Religion, as in the case of Mahatma Gandhi, was intrinsic to Bacha Khan’s political life and activism and although it was a deep and uncompromising faith, it was never parochial. To him, a life according to the sharia is one without superstition, prejudice, retrograde social customs and significantly, one in which women have rights otherwise denied to them. In Bacha Khan’s case, as in Mahatma Gandhi’s, one’s faith is not exclusionary and there was no contradiction between one faith and another. Through the narrative, we get a sense of how deeply imbibed these views were.

‘Struggle’ is in the title of the autobiography and in fact politics as struggle is its recurrent theme.

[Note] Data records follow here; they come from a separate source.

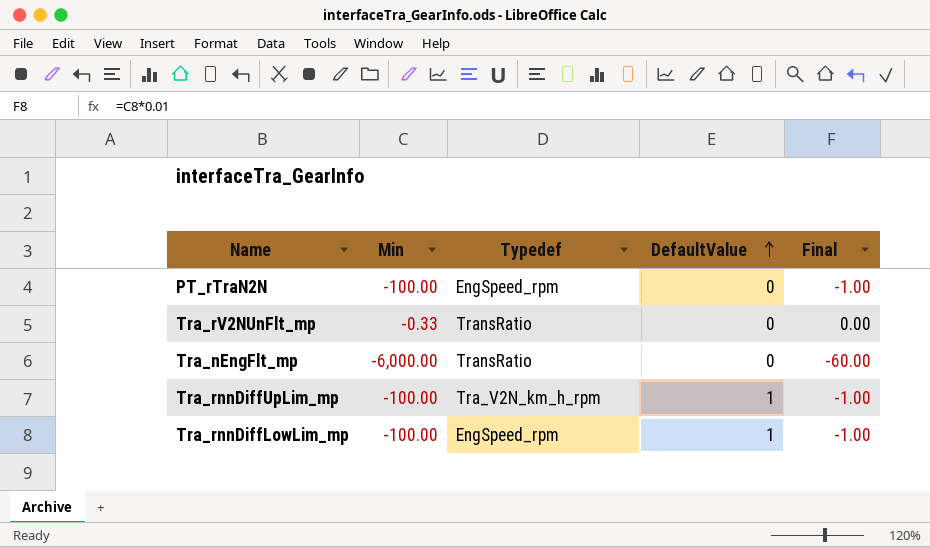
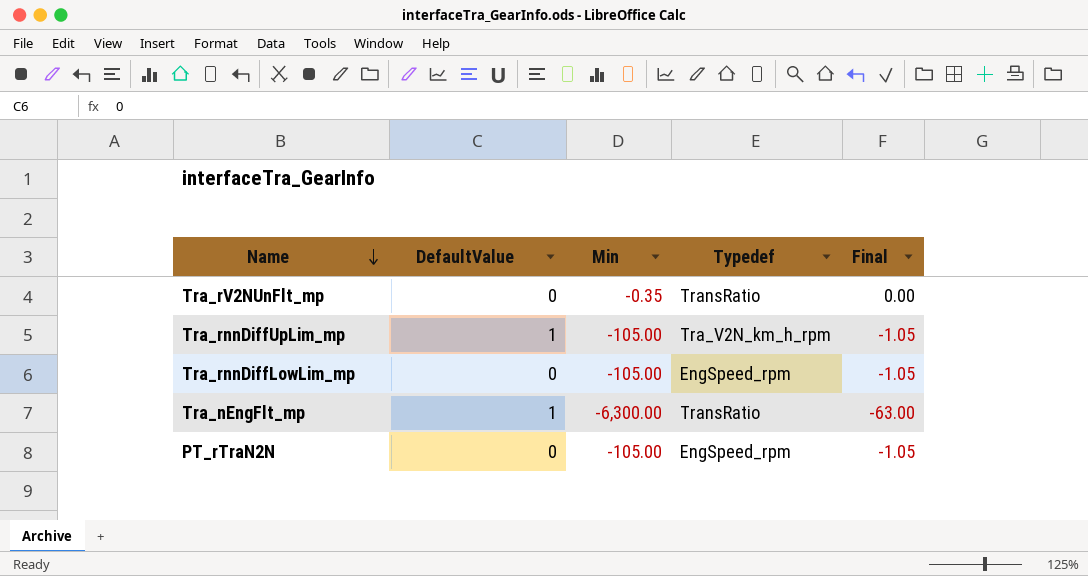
row order: DefaultValue ascending -> Name descending
column DefaultValue | position: 4 -> 2
Tra_rV2NUnFlt_mp | Min: -0.33 -> -0.35
Tra_rnnDiffUpLim_mp | Min: -100.00 -> -105.00
Tra_rnnDiffUpLim_mp | Final: -1.00 -> -1.05
Tra_rnnDiffLowLim_mp | DefaultValue: 1 -> 0
Tra_rnnDiffLowLim_mp | Min: -100.00 -> -105.00
Tra_rnnDiffLowLim_mp | Final: -1.00 -> -1.05
Tra_nEngFlt_mp | DefaultValue: 0 -> 1
Tra_nEngFlt_mp | Min: -6,000.00 -> -6,300.00
Tra_nEngFlt_mp | Final: -60.00 -> -63.00
PT_rTraN2N | Min: -100.00 -> -105.00
PT_rTraN2N | Final: -1.00 -> -1.05

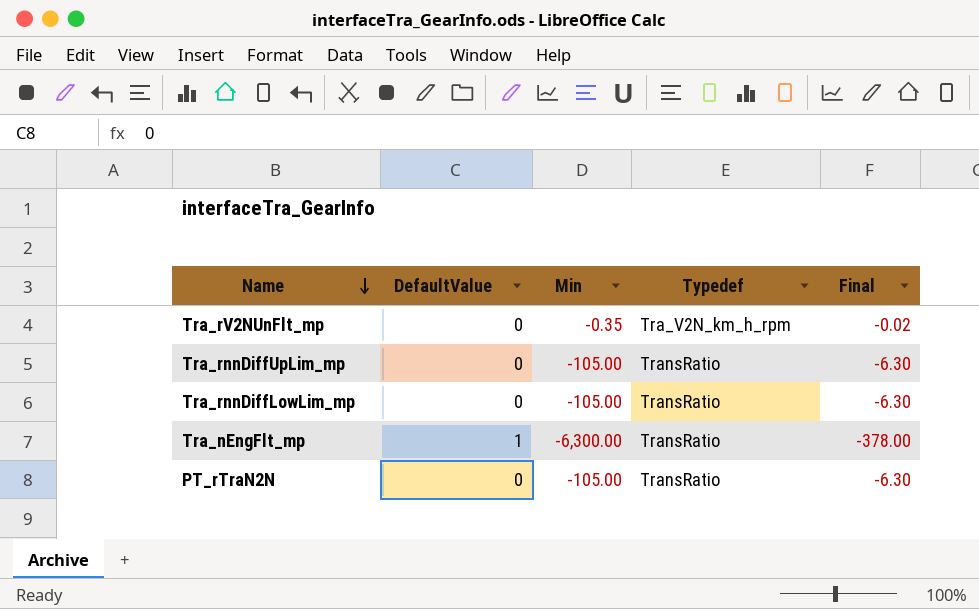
column Final | formula: [Min] * 0.01 -> [Min] * 0.06
Tra_rV2NUnFlt_mp | Typedef: TransRatio -> Tra_V2N_km_h_rpm
Tra_rnnDiffUpLim_mp | DefaultValue: 1 -> 0
Tra_rnnDiffUpLim_mp | Typedef: Tra_V2N_km_h_rpm -> TransRatio
Tra_rnnDiffLowLim_mp | Typedef: EngSpeed_rpm -> TransRatio
PT_rTraN2N | Typedef: EngSpeed_rpm -> TransRatio

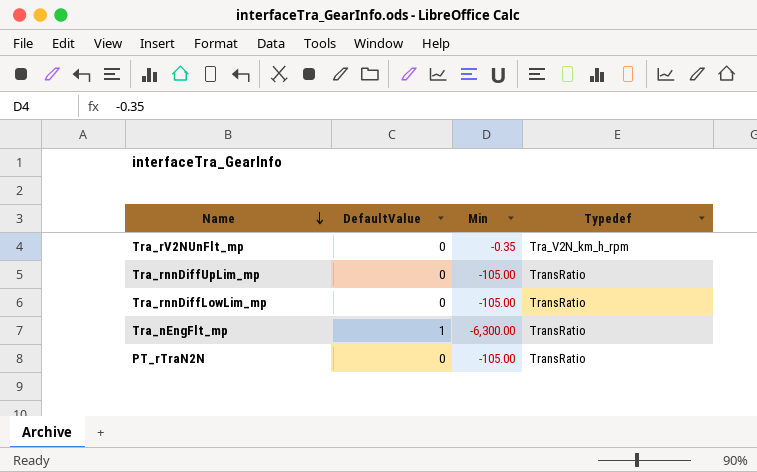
column Final | formula: [Min] * 0.06 -> none

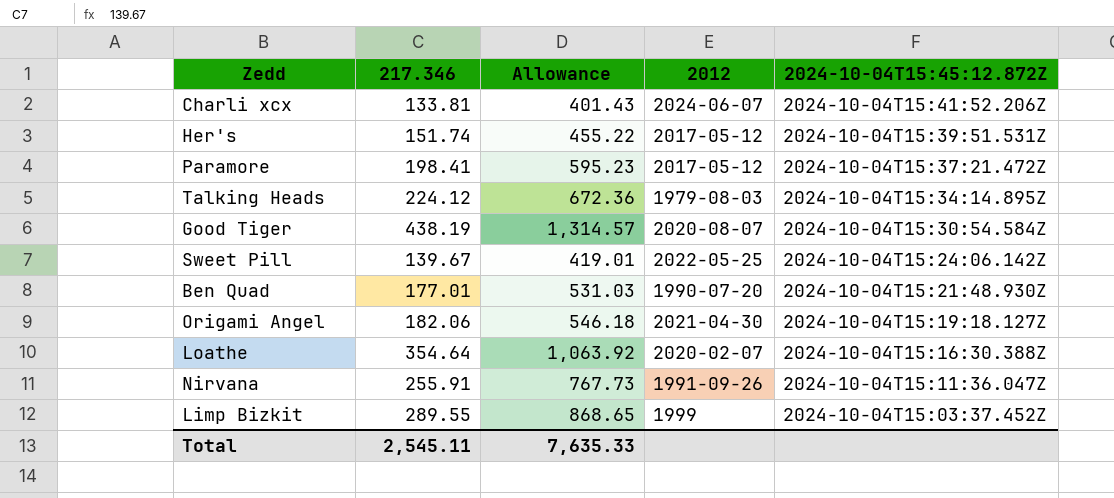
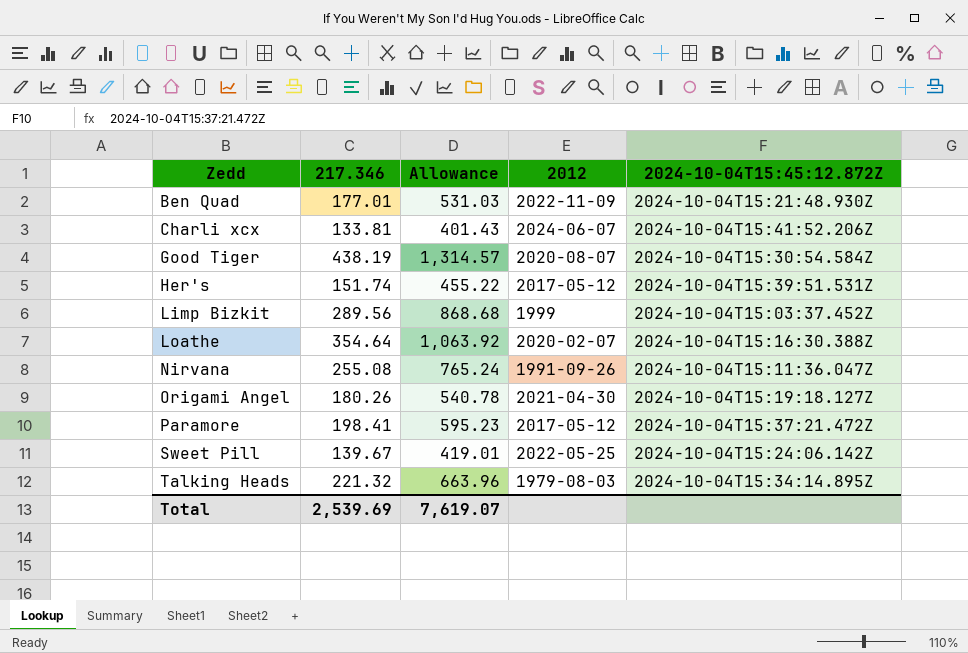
row order: 2024-10-04T15:45:12.872Z descending -> Zedd ascending
Ben Quad | 2012: 1990-07-20 -> 2022-11-09
Limp Bizkit | 217.346: 289.55 -> 289.56
Limp Bizkit | Allowance: 868.65 -> 868.68
Nirvana | 217.346: 255.91 -> 255.08
Nirvana | Allowance: 767.73 -> 765.24
Origami Angel | 217.346: 182.06 -> 180.26
Origami Angel | Allowance: 546.18 -> 540.78
Talking Heads | 217.346: 224.12 -> 221.32
Talking Heads | Allowance: 672.36 -> 663.96
Total | 217.346: 2,545.11 -> 2,539.69
Total | Allowance: 7,635.33 -> 7,619.07

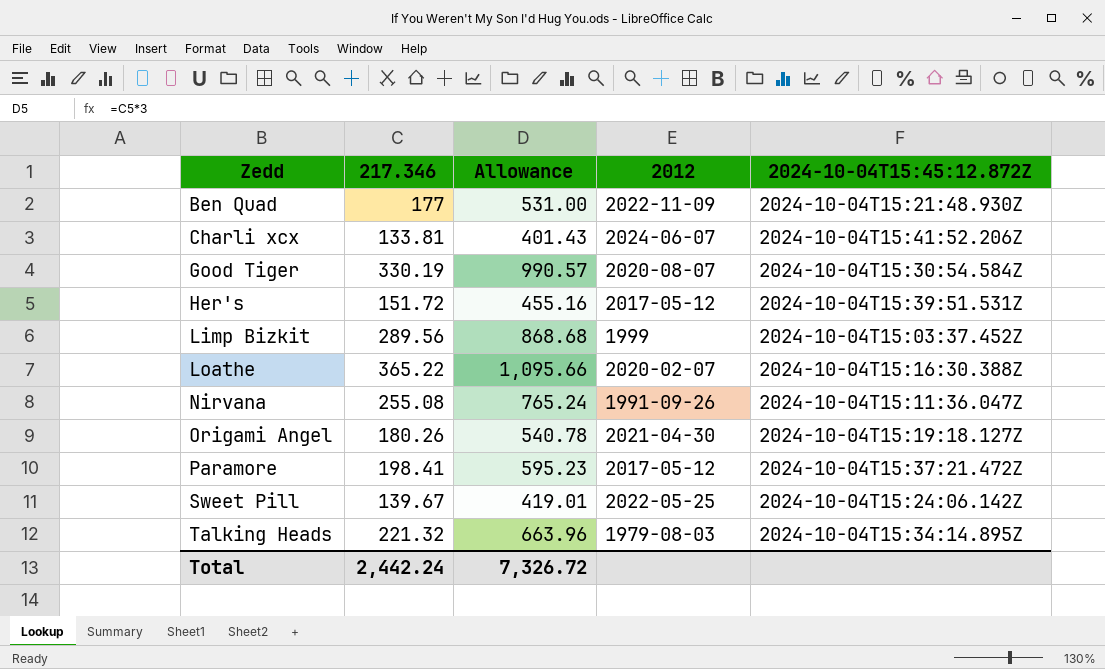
Ben Quad | 217.346: 177.01 -> 177
Ben Quad | Allowance: 531.03 -> 531.00
Good Tiger | 217.346: 438.19 -> 330.19
Good Tiger | Allowance: 1,314.57 -> 990.57
Her's | 217.346: 151.74 -> 151.72
Her's | Allowance: 455.22 -> 455.16
Loathe | 217.346: 354.64 -> 365.22
Loathe | Allowance: 1,063.92 -> 1,095.66
Total | 217.346: 2,539.69 -> 2,442.24
Total | Allowance: 7,619.07 -> 7,326.72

Before and after independence, Rajmohan Gandhi reminds us in his foreword, Bacha Khan spent a total of 27 years in prison.

In 1947, Bacha Khan and the Khudai Khidmatgars saw themselves as victims of a larger political transaction. In 1947, the North-West Frontier Province had a Congress government but its backbone was the Khudai Khidmatgars, Bacha Khan and his brother Dr Khan Sahib (Abdul Jabbar Khan) who was the chief minister.

Alone of all the provinces of British India, NWFP was singled out for a referendum. In Bacha Khan’s considered assessment, this was the result of a deal “made between Lord Louis Mountbatten and the Congress leaders to the effect that he would arrange to have Bengal and Punjab divided and that the Congress should agree to hold a referendum in the Frontier Province”.

Along with the Partition of India was the announcement that the people of NWFP would have the option to choose between India and Pakistan in a referendum. The Khudai Khidmatgars boycotted the referendum on the ground that the third option of an independent Pakhtunistan was denied to them. With the Khudai Khidmatgars’ boycott, the result was a foregone conclusion. The rest, as they say, is history but in Bacha Khan’s evocative words, he and his followers “were thrown to the wolves”.

For this turn of events Bacha Khan blames Mountbatten, Olaf Caroe the British Governor of NWFP, Patel and finally Nehru. In his view in the larger scheme of things what happened in 1947 was “not so much as the portioning of Hindustan, as that of the Muslims”.

The autobiography stops in 1947. An epilogue by the translator ably if briefly, summarizes his biography thereafter — the years in jail in Pakistan, long periods of self-imposed exile in Afghanistan and finally occasional visits to India. In 1987, he was awarded India’s Bharat Ratna — the first time a foreign national was so honoured.

In Afghanistan, and especially amongst the Pashtun, he remains a revered figure even as armed conflict defines both the terms and the vocabulary of the country’s politics. As intensified conflicts and civil war loom ahead in Afghanistan, which will inevitably have blowback on the Pashtuns in Pakistan and on the rest of the region, this is as good a time as any to read about Bacha Khan and his cherished ideals.